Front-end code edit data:
========

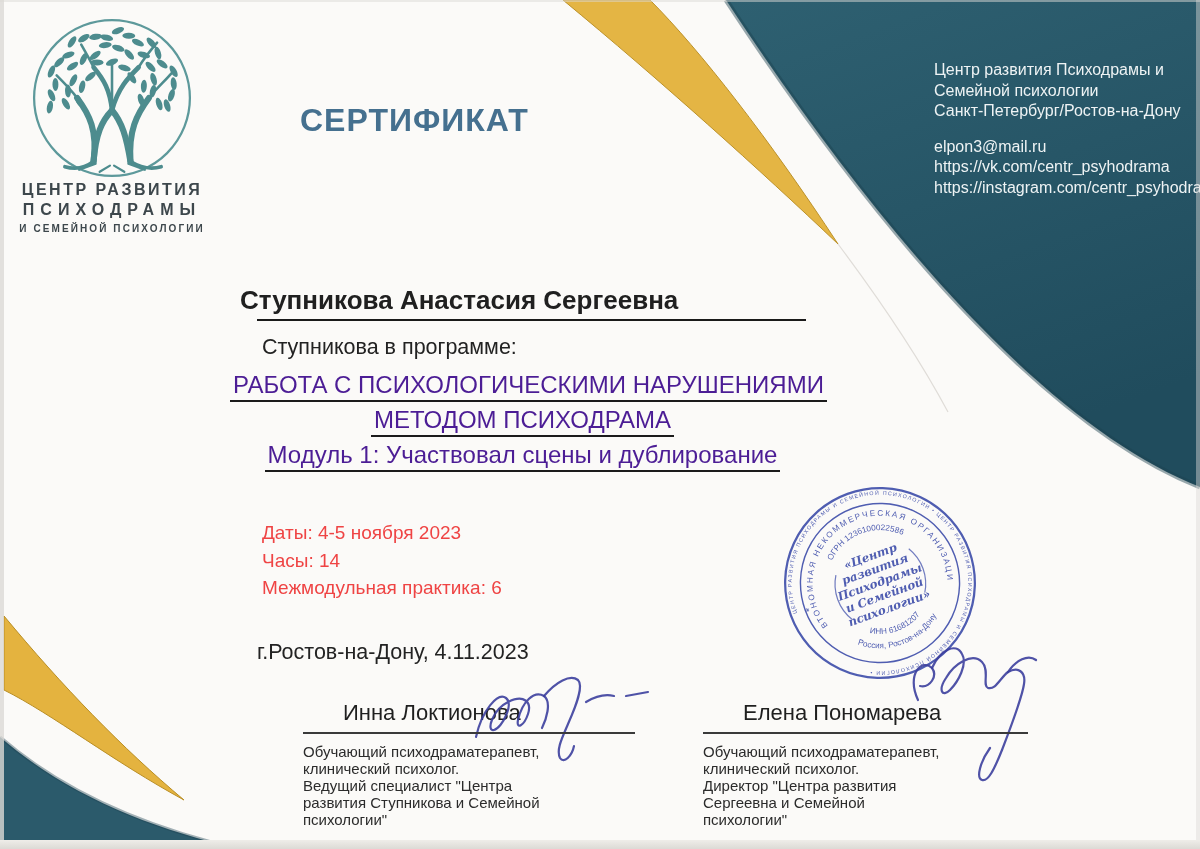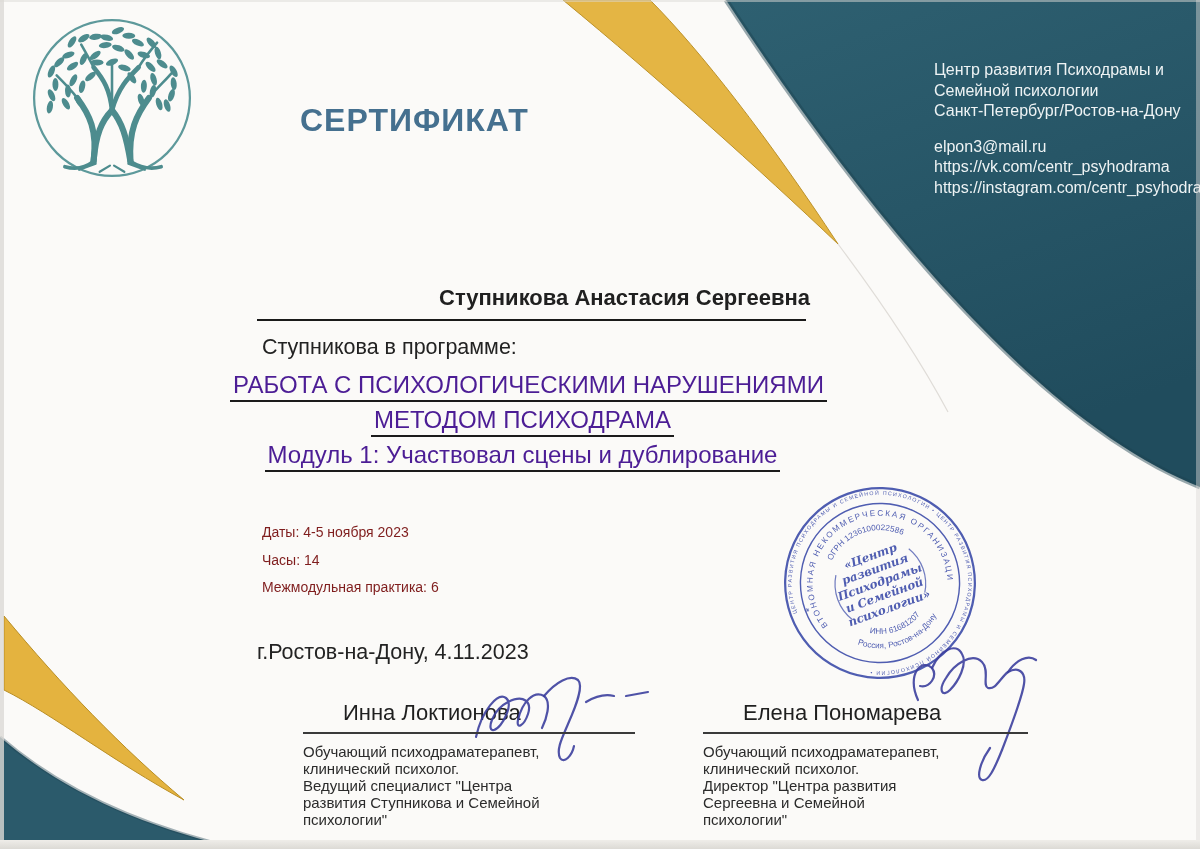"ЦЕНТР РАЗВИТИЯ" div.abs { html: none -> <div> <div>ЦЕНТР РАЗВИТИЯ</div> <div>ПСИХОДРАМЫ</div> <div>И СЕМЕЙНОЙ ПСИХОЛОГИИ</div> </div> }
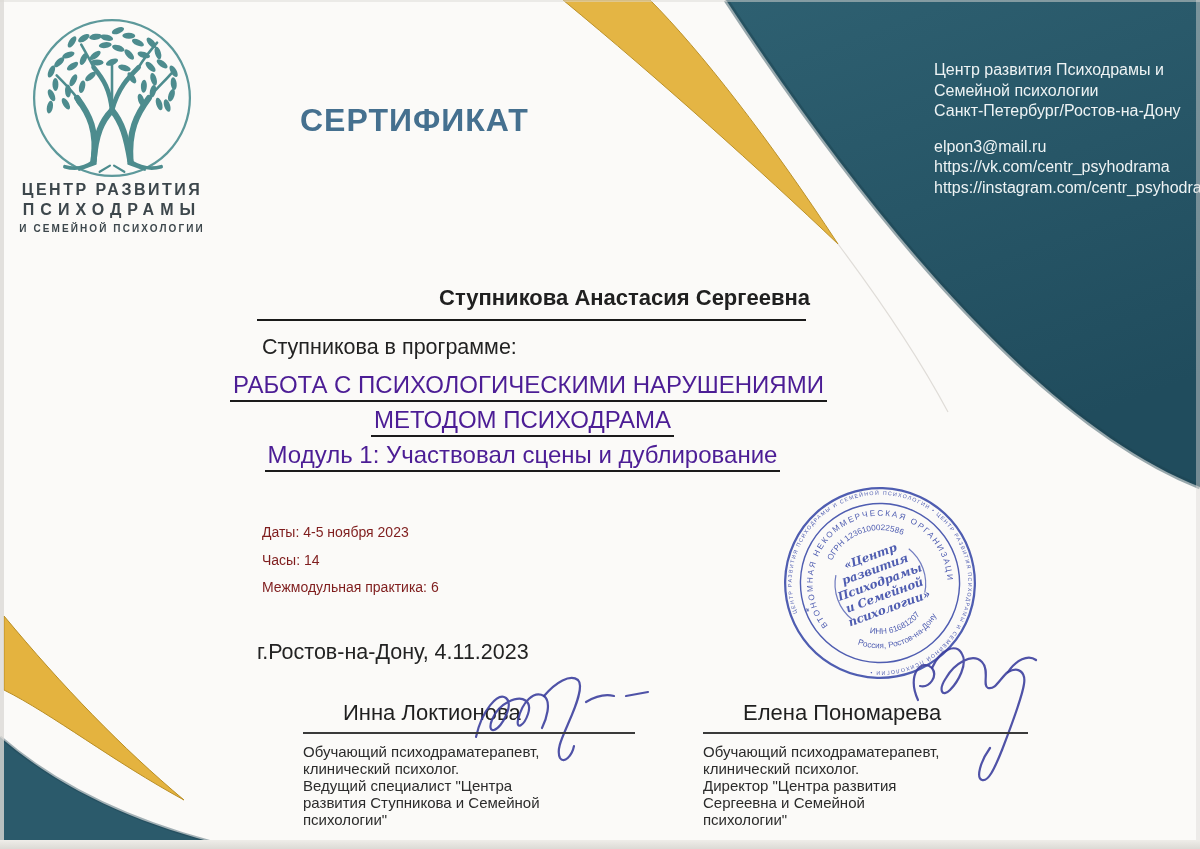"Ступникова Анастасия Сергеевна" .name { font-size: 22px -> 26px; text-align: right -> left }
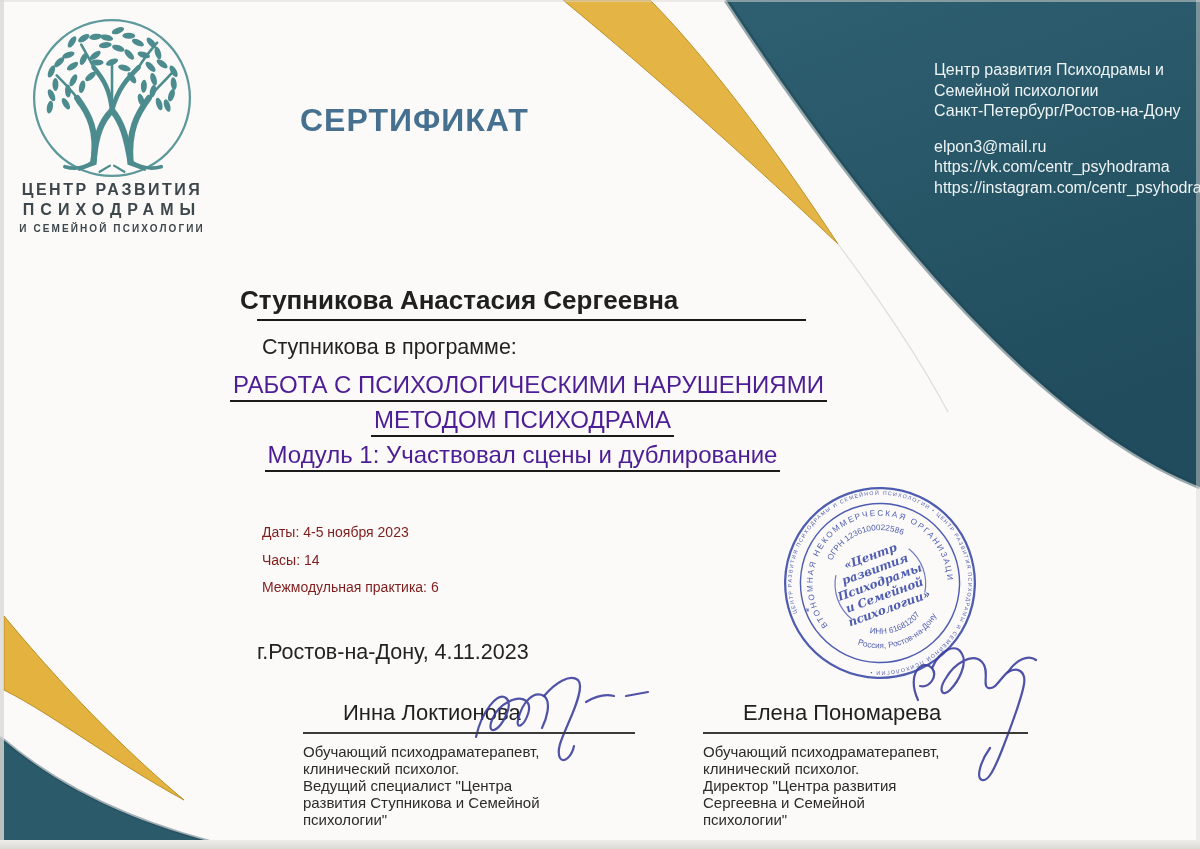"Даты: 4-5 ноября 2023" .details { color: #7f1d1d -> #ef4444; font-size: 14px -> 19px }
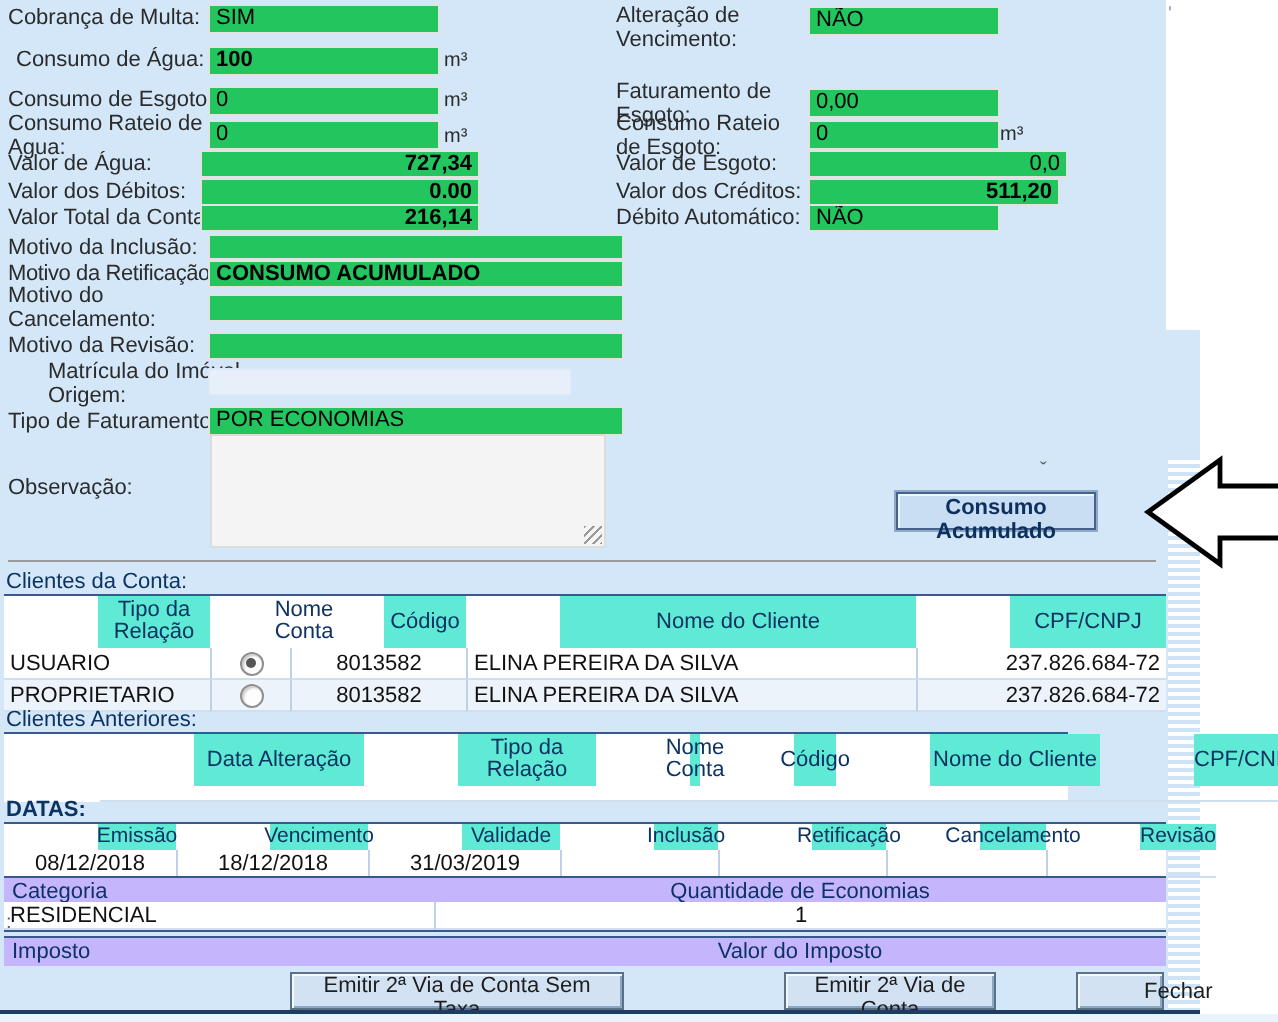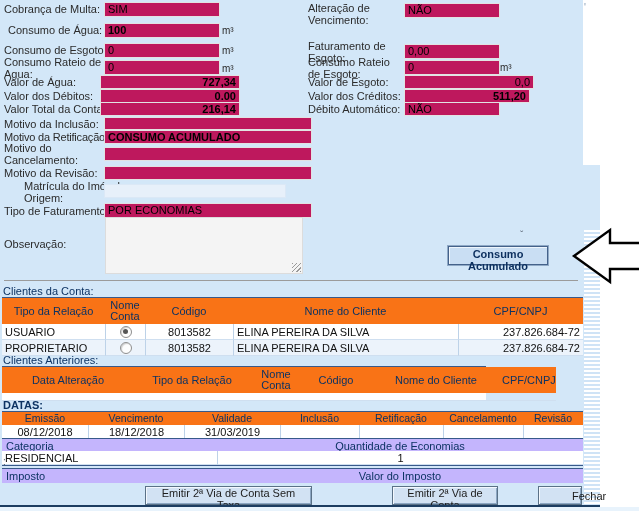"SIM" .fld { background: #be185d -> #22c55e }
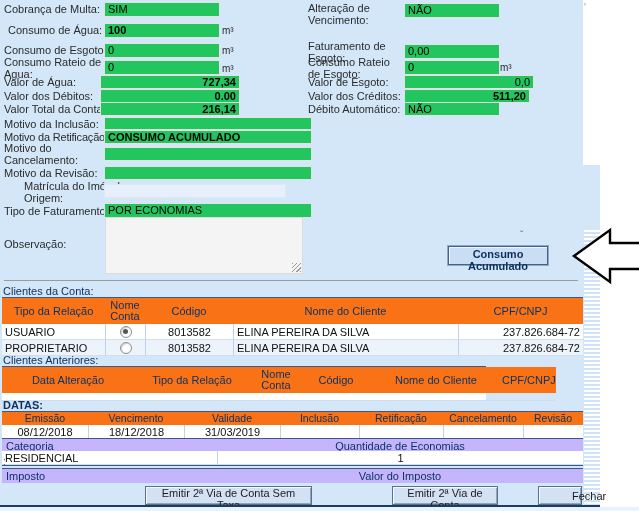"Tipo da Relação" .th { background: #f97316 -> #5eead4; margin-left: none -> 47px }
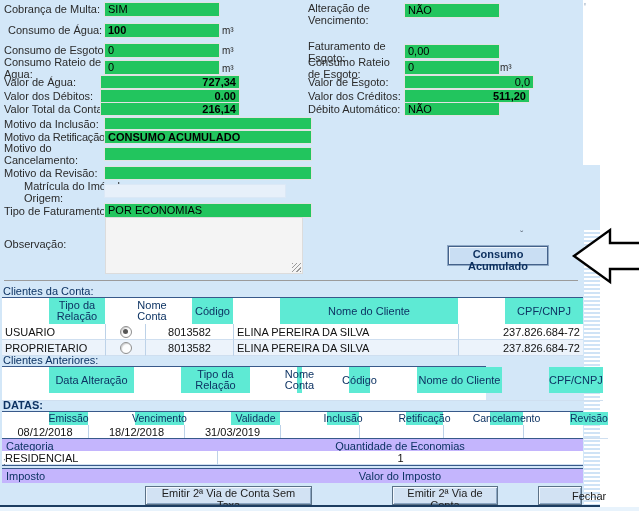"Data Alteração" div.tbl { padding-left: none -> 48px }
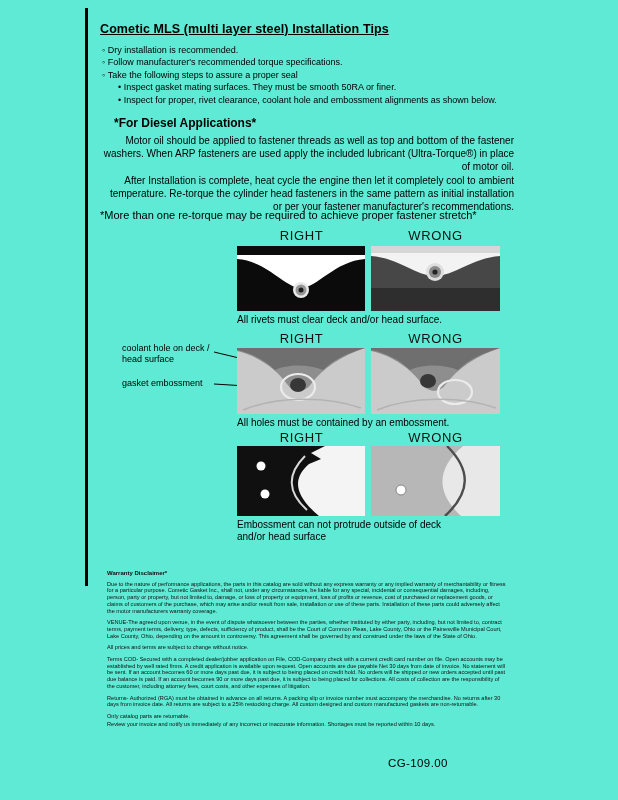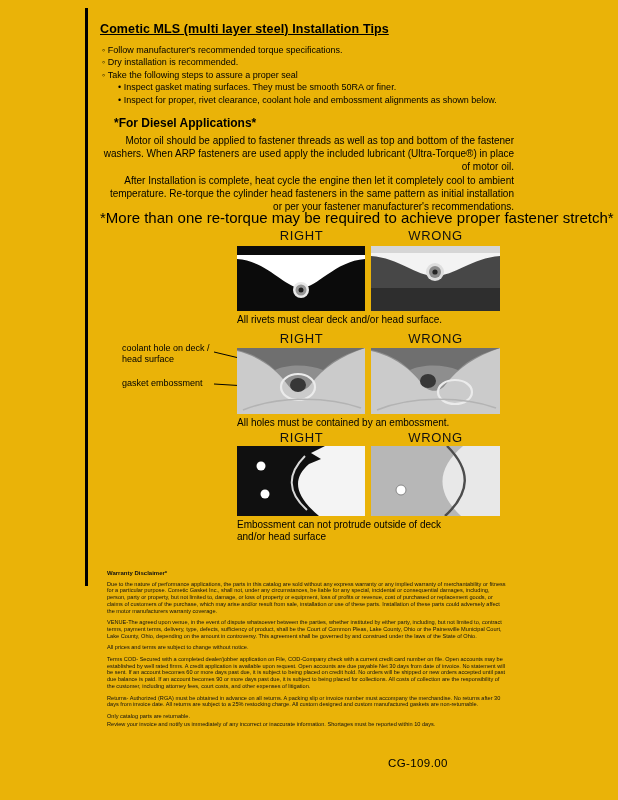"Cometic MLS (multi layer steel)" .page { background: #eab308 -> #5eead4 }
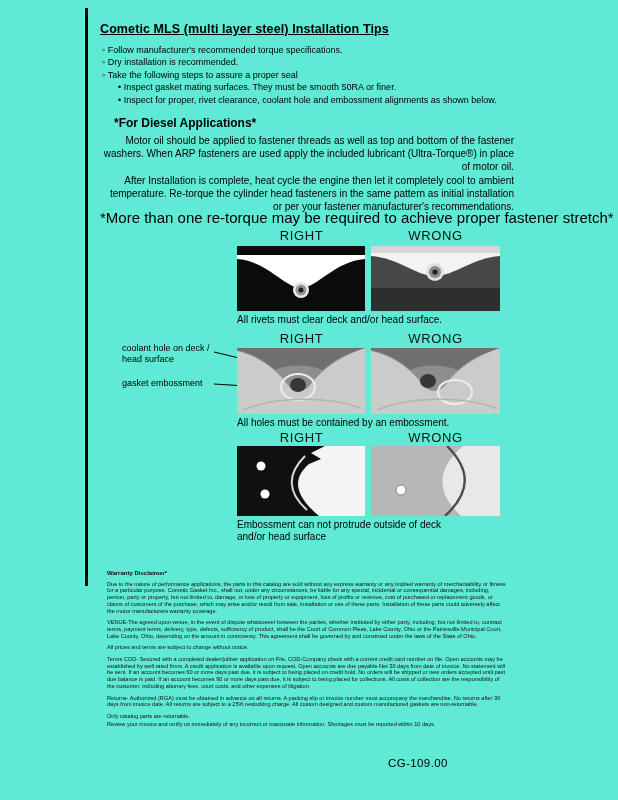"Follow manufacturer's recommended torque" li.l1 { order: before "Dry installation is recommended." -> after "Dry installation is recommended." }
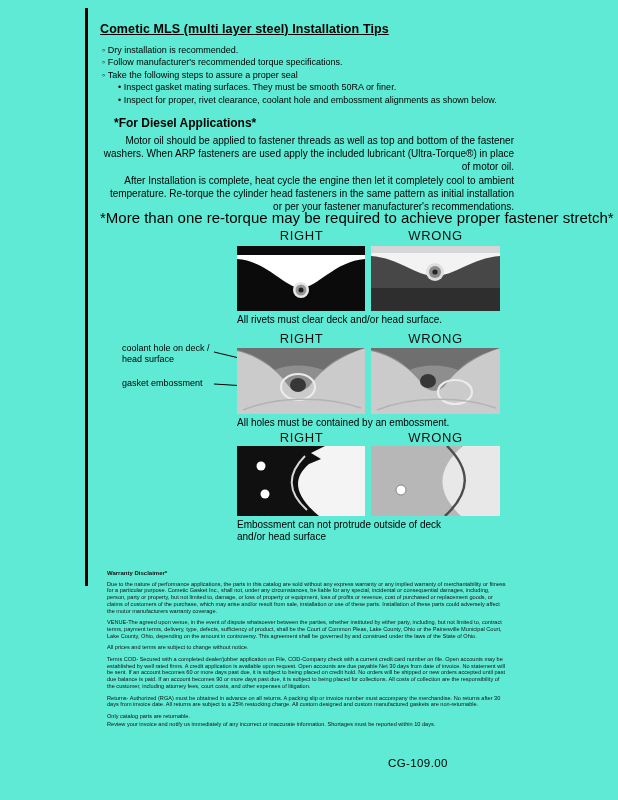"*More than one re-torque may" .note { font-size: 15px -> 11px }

========

INSTRUCTIONS TO FOLLOW:
Starting with the line that contains "font-size: 22px ->", print every remaining line of the records above, exactly as it stands. Do not print the pictures.

ANSWER SPACE:
"Ступникова Анастасия Сергеевна" .name { font-size: 22px -> 26px; text-align: right -> left }
"Даты: 4-5 ноября 2023" .details { color: #7f1d1d -> #ef4444; font-size: 14px -> 19px }
"SIM" .fld { background: #be185d -> #22c55e }
"Tipo da Relação" .th { background: #f97316 -> #5eead4; margin-left: none -> 47px }
"Data Alteração" div.tbl { padding-left: none -> 48px }
"Cometic MLS (multi layer steel)" .page { background: #eab308 -> #5eead4 }
"Follow manufacturer's recommended torque" li.l1 { order: before "Dry installation is recommended." -> after "Dry installation is recommended." }
"*More than one re-torque may" .note { font-size: 15px -> 11px }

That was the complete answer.